WHAT TO DO:
Exactly as shown below, retype every line of the data.
[TASK INPUTS — start]
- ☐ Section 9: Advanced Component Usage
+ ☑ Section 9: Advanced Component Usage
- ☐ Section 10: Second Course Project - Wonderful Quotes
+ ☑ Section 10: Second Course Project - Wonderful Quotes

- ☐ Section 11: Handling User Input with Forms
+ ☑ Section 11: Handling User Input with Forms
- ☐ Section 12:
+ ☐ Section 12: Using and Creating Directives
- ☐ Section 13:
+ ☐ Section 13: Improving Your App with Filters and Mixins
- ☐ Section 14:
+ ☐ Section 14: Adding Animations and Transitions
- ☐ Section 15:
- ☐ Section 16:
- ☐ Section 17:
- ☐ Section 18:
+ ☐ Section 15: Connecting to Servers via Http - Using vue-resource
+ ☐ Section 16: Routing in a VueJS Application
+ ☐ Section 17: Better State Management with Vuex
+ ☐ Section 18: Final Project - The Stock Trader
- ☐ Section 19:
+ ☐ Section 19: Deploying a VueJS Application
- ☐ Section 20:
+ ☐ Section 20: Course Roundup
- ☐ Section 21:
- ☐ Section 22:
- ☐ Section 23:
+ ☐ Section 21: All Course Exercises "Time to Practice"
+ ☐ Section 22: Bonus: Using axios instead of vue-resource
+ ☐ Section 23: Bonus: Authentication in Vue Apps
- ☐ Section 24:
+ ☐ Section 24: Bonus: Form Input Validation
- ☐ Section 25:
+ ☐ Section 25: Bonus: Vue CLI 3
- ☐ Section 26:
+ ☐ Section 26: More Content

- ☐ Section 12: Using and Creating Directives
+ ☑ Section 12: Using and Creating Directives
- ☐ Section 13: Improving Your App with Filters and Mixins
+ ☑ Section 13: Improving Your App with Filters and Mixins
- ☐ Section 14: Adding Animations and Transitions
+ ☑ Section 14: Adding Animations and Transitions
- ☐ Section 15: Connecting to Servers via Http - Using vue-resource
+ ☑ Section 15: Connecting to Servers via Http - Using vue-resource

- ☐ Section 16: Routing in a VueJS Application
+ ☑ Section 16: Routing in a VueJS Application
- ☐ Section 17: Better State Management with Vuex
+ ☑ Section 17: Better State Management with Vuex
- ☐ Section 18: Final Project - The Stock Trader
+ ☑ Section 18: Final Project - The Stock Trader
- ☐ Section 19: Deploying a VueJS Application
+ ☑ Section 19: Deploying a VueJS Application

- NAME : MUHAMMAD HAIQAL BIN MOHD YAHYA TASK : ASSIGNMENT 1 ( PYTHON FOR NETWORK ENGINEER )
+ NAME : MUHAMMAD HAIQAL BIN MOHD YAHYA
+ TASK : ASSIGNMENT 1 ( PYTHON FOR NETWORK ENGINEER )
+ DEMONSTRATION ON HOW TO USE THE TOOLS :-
[TASK INPUTS — finish]
RESULT OF THE EXERCISE:
- ☐ Section 9: Advanced Component Usage
+ ☑ Section 9: Advanced Component Usage
- ☐ Section 10: Second Course Project - Wonderful Quotes
+ ☑ Section 10: Second Course Project - Wonderful Quotes

- ☐ Section 11: Handling User Input with Forms
+ ☑ Section 11: Handling User Input with Forms
- ☐ Section 12:
+ ☐ Section 12: Using and Creating Directives
- ☐ Section 13:
+ ☐ Section 13: Improving Your App with Filters and Mixins
- ☐ Section 14:
+ ☐ Section 14: Adding Animations and Transitions
- ☐ Section 15:
- ☐ Section 16:
- ☐ Section 17:
- ☐ Section 18:
+ ☐ Section 15: Connecting to Servers via Http - Using vue-resource
+ ☐ Section 16: Routing in a VueJS Application
+ ☐ Section 17: Better State Management with Vuex
+ ☐ Section 18: Final Project - The Stock Trader
- ☐ Section 19:
+ ☐ Section 19: Deploying a VueJS Application
- ☐ Section 20:
+ ☐ Section 20: Course Roundup
- ☐ Section 21:
- ☐ Section 22:
- ☐ Section 23:
+ ☐ Section 21: All Course Exercises "Time to Practice"
+ ☐ Section 22: Bonus: Using axios instead of vue-resource
+ ☐ Section 23: Bonus: Authentication in Vue Apps
- ☐ Section 24:
+ ☐ Section 24: Bonus: Form Input Validation
- ☐ Section 25:
+ ☐ Section 25: Bonus: Vue CLI 3
- ☐ Section 26:
+ ☐ Section 26: More Content

- ☐ Section 12: Using and Creating Directives
+ ☑ Section 12: Using and Creating Directives
- ☐ Section 13: Improving Your App with Filters and Mixins
+ ☑ Section 13: Improving Your App with Filters and Mixins
- ☐ Section 14: Adding Animations and Transitions
+ ☑ Section 14: Adding Animations and Transitions
- ☐ Section 15: Connecting to Servers via Http - Using vue-resource
+ ☑ Section 15: Connecting to Servers via Http - Using vue-resource

- ☐ Section 16: Routing in a VueJS Application
+ ☑ Section 16: Routing in a VueJS Application
- ☐ Section 17: Better State Management with Vuex
+ ☑ Section 17: Better State Management with Vuex
- ☐ Section 18: Final Project - The Stock Trader
+ ☑ Section 18: Final Project - The Stock Trader
- ☐ Section 19: Deploying a VueJS Application
+ ☑ Section 19: Deploying a VueJS Application

- NAME : MUHAMMAD HAIQAL BIN MOHD YAHYA TASK : ASSIGNMENT 1 ( PYTHON FOR NETWORK ENGINEER )
+ NAME : MUHAMMAD HAIQAL BIN MOHD YAHYA
+ TASK : ASSIGNMENT 1 ( PYTHON FOR NETWORK ENGINEER )
+ DEMONSTRATION ON HOW TO USE THE TOOLS :-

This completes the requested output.